TaoBench: Do Automated Theorem Prover LLMs Generalize Beyond MathLib?

The paper introduces TaoBench, a novel benchmark derived from Terence Tao's *Analysis I* that evaluates automated theorem provers on bespoke mathematical constructions, revealing a significant 26% performance drop compared to standard MathLib problems and highlighting that current systems' primary limitation is their inability to generalize across different definitional frameworks rather than the inherent difficulty of the tasks.

Alexander K Taylor, Junyi Zhang, Ethan Ji, Vigyan Sahai, Haikang Deng, Yuanzhou Chen, Yifan Yuan, Di Wu, Jia-Chen Gu, Kai-Wei Chang, Nanyun Peng, Amit Sahai, Wei Wang

Published 2026-03-16
📖 4 min read☕ Coffee break read

The Big Idea: The "Specialized Chef" Problem

Imagine you have trained a world-class chef (an AI) to cook amazing meals, but you've only ever taught them using one specific cookbook (called MathLib). This cookbook has very specific rules: it calls a tomato a "red fruit," uses a specific type of knife, and organizes recipes by color.

Because the chef has practiced with this book for so long, they can cook a perfect tomato salad in seconds. They are a genius at following this book.

The Problem:
Now, imagine you ask this chef to cook the exact same salad, but this time you give them a different cookbook (written by the famous mathematician Terence Tao). In this new book:

  • A tomato is called a "red berry."
  • The knife is held differently.
  • The recipes are organized by the time of day.

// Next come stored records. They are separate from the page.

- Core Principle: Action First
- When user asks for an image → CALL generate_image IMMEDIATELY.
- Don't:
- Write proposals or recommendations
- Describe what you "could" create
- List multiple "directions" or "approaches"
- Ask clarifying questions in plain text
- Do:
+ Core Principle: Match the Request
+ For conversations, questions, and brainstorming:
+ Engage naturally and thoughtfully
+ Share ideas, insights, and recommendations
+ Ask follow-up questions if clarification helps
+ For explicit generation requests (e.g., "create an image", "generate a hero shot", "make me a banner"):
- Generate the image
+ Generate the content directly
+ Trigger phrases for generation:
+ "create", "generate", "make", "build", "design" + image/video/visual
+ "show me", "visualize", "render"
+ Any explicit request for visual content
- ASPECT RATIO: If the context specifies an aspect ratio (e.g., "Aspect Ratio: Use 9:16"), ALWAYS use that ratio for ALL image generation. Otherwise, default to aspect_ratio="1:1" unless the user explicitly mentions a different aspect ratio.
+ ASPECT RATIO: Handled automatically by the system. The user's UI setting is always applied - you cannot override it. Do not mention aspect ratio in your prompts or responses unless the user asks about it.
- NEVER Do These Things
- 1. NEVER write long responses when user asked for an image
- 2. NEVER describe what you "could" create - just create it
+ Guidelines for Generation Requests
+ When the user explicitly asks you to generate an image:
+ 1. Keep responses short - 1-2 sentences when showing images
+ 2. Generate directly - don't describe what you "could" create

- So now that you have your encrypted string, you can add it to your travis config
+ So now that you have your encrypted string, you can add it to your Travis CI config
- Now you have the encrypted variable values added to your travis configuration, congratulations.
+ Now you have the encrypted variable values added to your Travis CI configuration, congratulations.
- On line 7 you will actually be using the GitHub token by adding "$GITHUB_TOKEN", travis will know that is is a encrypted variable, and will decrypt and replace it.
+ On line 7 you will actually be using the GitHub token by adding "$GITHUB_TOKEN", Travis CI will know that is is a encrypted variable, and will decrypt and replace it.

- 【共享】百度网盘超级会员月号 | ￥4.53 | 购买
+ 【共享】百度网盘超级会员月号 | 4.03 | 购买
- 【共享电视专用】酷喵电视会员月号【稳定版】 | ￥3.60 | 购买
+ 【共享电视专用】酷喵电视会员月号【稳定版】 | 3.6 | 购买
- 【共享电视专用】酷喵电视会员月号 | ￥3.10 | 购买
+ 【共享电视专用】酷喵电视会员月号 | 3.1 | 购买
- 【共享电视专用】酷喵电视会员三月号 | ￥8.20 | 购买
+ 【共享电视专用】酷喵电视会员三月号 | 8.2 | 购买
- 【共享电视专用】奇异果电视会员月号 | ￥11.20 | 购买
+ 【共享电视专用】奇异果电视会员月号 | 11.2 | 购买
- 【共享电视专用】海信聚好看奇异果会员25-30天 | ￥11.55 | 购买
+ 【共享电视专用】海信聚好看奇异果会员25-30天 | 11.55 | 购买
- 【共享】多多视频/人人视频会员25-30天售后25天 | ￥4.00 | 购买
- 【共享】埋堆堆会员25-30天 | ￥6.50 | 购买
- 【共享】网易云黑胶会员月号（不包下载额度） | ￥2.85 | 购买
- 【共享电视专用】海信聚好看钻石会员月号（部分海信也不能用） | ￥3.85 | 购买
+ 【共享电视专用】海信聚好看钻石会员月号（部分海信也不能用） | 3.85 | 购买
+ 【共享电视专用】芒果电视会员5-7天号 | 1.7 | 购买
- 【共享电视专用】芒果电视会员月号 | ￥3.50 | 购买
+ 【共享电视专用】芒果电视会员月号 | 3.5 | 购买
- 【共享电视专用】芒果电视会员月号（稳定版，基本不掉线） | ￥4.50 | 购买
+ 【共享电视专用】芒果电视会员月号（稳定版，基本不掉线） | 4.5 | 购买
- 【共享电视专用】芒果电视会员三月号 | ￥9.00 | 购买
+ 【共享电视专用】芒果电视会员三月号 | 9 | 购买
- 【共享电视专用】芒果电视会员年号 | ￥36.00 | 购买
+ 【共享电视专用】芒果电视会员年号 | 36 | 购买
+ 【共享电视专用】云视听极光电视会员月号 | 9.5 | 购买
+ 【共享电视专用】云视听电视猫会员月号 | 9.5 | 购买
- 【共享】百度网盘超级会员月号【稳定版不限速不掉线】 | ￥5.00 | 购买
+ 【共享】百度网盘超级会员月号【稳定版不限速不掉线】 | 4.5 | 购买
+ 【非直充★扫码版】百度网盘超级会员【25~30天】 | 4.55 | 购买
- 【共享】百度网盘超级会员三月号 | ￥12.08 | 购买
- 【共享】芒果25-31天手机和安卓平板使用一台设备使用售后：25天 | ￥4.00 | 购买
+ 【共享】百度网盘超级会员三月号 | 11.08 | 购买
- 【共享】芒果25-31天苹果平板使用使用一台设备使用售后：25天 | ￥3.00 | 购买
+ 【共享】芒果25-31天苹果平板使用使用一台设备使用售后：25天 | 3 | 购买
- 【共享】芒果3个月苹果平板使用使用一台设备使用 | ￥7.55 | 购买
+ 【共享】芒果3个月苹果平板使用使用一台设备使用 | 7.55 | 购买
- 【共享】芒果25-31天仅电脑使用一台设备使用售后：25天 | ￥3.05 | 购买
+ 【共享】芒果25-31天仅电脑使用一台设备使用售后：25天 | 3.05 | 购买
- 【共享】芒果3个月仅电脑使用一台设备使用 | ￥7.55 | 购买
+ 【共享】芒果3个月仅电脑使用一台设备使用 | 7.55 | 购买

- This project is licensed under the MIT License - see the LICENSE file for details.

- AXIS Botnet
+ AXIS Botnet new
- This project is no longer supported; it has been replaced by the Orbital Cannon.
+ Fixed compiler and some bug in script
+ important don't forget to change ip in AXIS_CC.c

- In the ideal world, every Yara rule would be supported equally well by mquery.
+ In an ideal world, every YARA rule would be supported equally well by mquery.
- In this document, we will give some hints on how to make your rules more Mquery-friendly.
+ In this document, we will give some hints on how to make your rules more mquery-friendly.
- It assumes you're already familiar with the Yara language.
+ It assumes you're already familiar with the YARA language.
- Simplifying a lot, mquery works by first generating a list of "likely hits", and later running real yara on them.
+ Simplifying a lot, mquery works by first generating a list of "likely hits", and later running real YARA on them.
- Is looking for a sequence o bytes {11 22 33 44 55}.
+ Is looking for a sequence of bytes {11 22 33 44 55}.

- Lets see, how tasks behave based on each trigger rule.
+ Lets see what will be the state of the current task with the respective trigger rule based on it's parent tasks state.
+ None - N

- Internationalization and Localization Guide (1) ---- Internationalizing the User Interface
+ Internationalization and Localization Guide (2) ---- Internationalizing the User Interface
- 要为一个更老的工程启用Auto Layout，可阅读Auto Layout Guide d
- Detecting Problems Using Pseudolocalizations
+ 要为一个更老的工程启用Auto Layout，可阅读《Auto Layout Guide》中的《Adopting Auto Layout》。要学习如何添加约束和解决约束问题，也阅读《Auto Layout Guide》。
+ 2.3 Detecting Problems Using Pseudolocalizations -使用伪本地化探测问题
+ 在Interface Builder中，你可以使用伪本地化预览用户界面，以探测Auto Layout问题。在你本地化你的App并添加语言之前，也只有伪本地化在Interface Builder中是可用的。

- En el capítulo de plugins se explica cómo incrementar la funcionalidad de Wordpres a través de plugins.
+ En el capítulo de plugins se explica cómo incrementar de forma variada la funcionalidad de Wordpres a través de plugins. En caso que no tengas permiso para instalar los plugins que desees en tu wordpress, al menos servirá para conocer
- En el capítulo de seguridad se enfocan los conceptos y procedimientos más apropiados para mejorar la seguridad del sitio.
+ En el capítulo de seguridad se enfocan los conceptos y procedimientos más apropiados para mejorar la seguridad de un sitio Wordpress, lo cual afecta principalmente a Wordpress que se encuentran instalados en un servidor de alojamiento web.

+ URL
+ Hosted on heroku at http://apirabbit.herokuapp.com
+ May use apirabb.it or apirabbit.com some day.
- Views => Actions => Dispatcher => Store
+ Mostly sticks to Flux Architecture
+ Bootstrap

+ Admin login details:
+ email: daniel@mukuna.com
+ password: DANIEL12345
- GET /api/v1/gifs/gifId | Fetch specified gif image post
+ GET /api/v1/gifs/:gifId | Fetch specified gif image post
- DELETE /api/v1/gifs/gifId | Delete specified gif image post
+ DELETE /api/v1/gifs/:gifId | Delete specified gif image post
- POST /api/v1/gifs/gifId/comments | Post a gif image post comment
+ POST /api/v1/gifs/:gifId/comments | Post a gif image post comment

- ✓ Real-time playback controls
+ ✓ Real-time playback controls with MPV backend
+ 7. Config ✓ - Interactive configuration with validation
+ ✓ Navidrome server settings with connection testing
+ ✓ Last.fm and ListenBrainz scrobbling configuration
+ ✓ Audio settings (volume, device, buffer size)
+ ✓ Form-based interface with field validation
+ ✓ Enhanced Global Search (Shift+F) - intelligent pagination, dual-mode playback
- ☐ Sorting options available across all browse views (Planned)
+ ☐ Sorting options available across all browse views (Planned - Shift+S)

Even though the ingredients and the final dish are exactly the same, the chef freezes. They get confused by the new names and the new organization. They can't figure out how to start because they are so used to the old rules.

The Paper's Discovery:
The researchers built a test called TAOBENCH to prove this. They took 150 math problems from Terence Tao's textbook, which uses a "from-scratch" way of defining math (building concepts like numbers and sets from the ground up).

They then created a "translation" of these same problems into the standard MathLib language that the AI chefs are used to.

The Result:

  • On the standard MathLib problems: The AI chefs solved about 70% of them. They were in their element.
  • On the Tao problems (the new language): The same AI chefs solved only about 44% of them.

The Takeaway:
The AI isn't bad at math. It's just bad at adapting. It has memorized the "dialect" of the standard library so well that it can't speak the "dialect" of a new, but mathematically identical, framework.


How They Did It: The "Agentic Pipeline"

Building this test was hard. You can't just copy-paste a math problem from a textbook into a computer; the computer needs a whole "kitchen" (definitions, tools, and rules) to understand it.

The researchers built a robot team (an Agentic Pipeline) to do the heavy lifting:

  1. The Librarian: It went into the massive textbook and found exactly which definitions a specific problem needed, ignoring everything else.
  2. The Translator: It tried to rewrite the "Tao" version of the problem into the "MathLib" version.
  3. The Editor: It checked if the translation was actually correct mathematically. If the robot changed the meaning of the problem while translating, the Editor threw it out and tried again.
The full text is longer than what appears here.